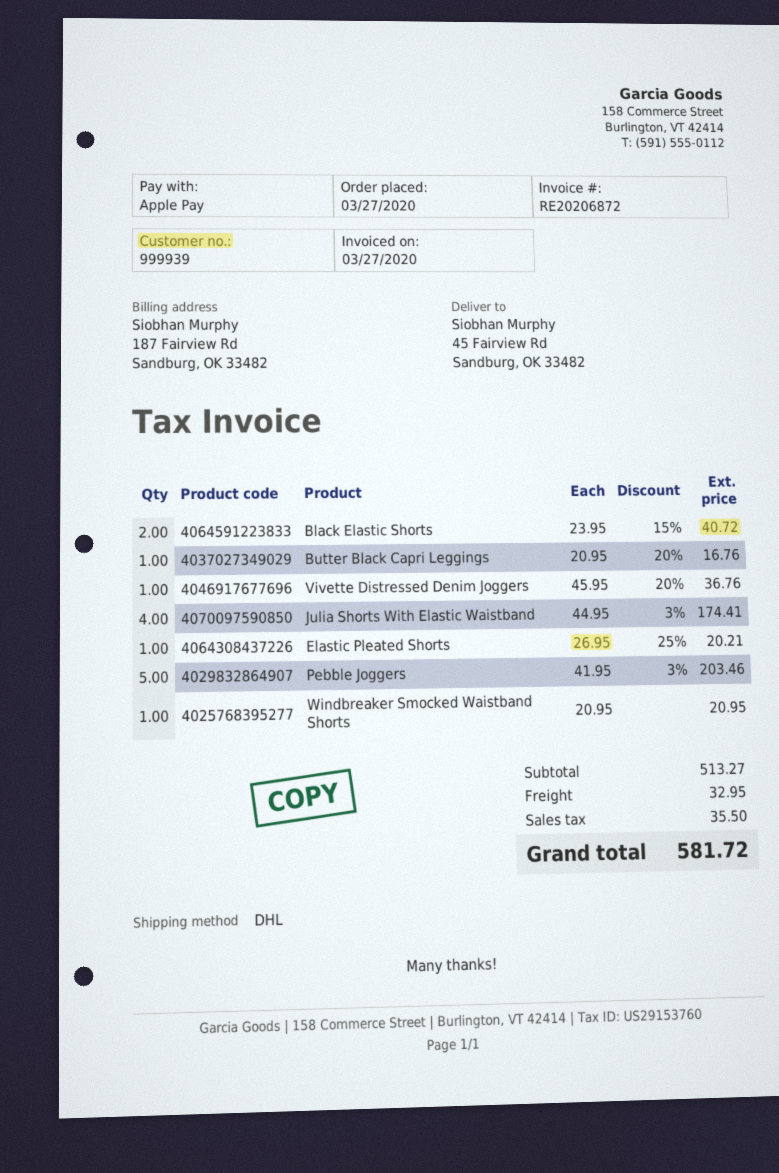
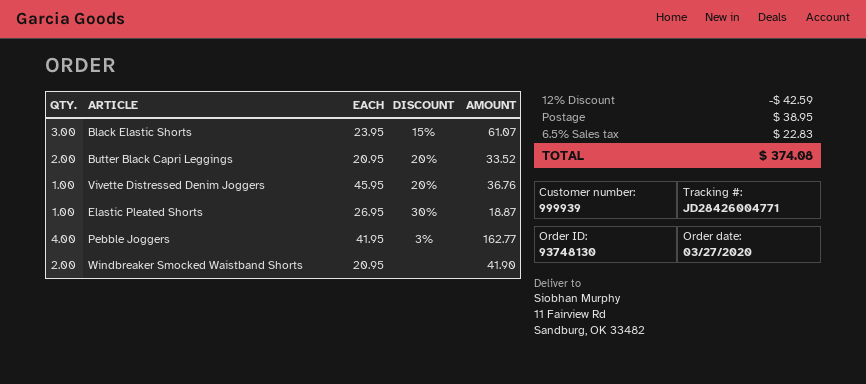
ship to: 45 Fairview Rd, Sandburg, OK 33482 -> 11 Fairview Rd, Sandburg, OK 33482
Black Elastic Shorts: 2 x 23.95 - 15% = 40.72 -> 3 x 23.95 - 15% = 61.07
Butter Black Capri Leggings: 1 x 20.95 - 20% = 16.76 -> 2 x 20.95 - 20% = 33.52
Julia Shorts With Elastic Waistband: 4 x 44.95 - 3% = 174.41 -> none
Elastic Pleated Shorts: 1 x 26.95 - 25% = 20.21 -> 1 x 26.95 - 30% = 18.87
Pebble Joggers: 5 x 41.95 - 3% = 203.46 -> 4 x 41.95 - 3% = 162.77
Windbreaker Smocked Waistband Shorts: 1 x 20.95 = 20.95 -> 2 x 20.95 = 41.90
discount: none -> 12% = 42.59
shipping: 32.95 -> 38.95
tax: 35.50 -> 22.83
total: 581.72 -> 374.08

• • • •

Description of the task ▸ Check each line of the listing above. Copy it if it holds the string "Waistband".

Written answer ▸
Julia Shorts With Elastic Waistband: 4 x 44.95 - 3% = 174.41 -> none
Windbreaker Smocked Waistband Shorts: 1 x 20.95 = 20.95 -> 2 x 20.95 = 41.90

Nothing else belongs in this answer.